Supplied material:

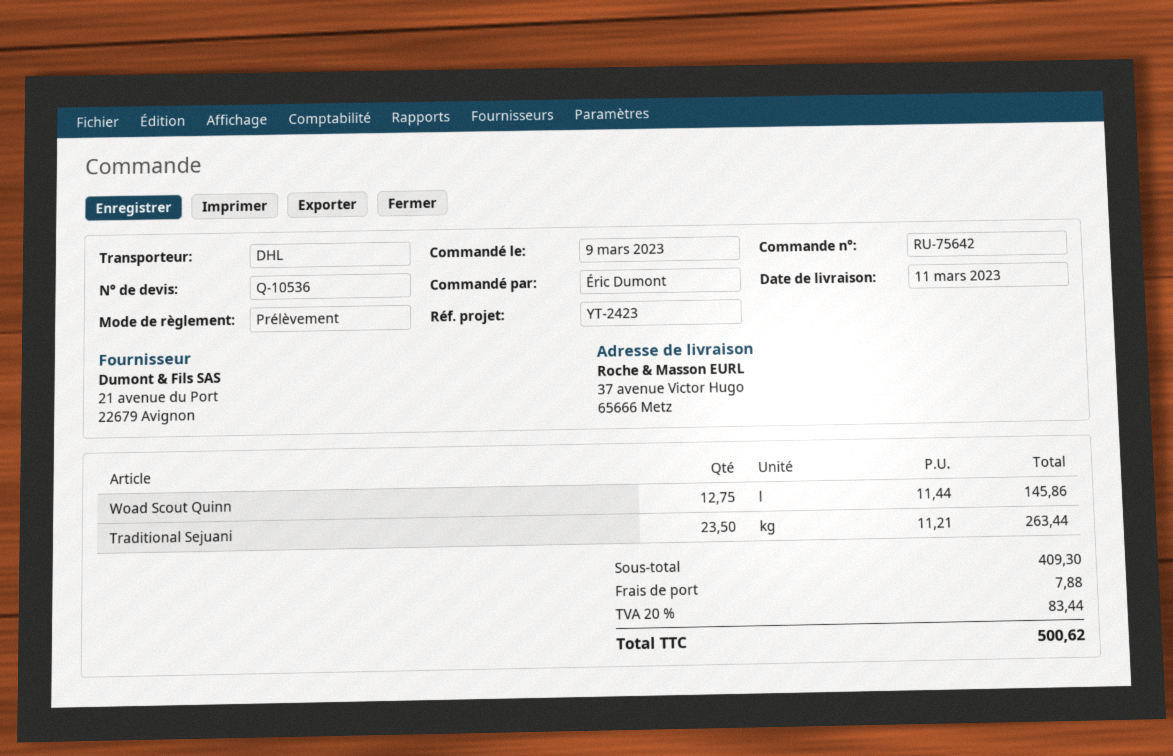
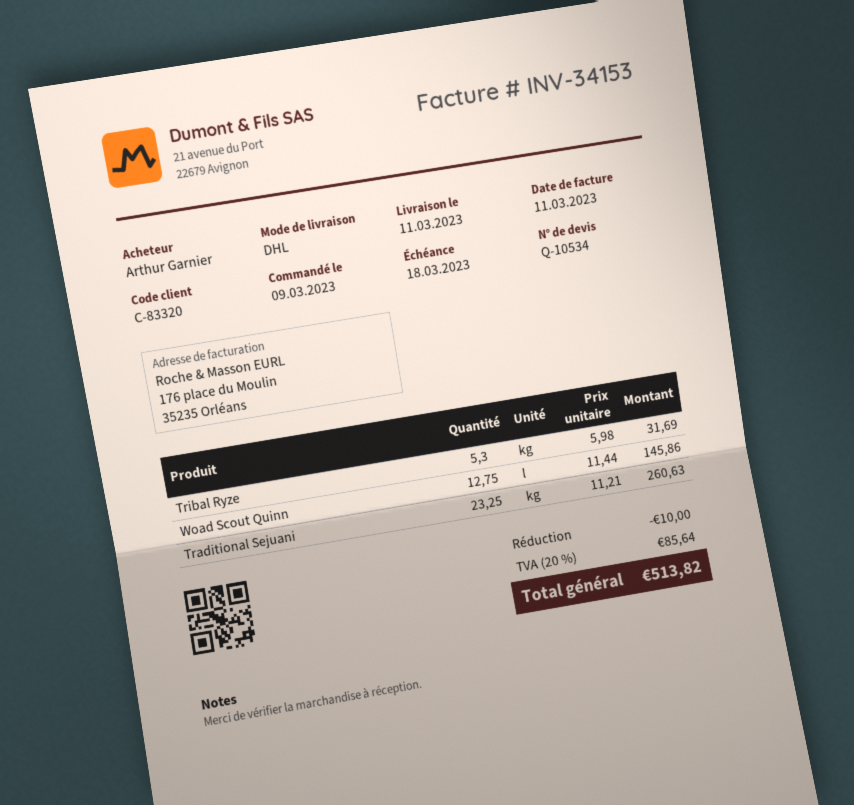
quote number: Q-10536 -> Q-10534
ordered by: Éric Dumont -> Arthur Garnier
Traditional Sejuani: 23.5 x 11.21 = 263.44 -> 23.25 x 11.21 = 260.63
Tribal Ryze: none -> 5.3 x 5.98 = 31.69
discount: none -> 10.00
shipping: 7.88 -> none
tax: 20% = 83.44 -> 20% = 85.64
total: 500.62 -> 513.82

What needs to be done: Lines containing the word "none" are to be counted in the listing; state their number alone.

Answer to the problem: 3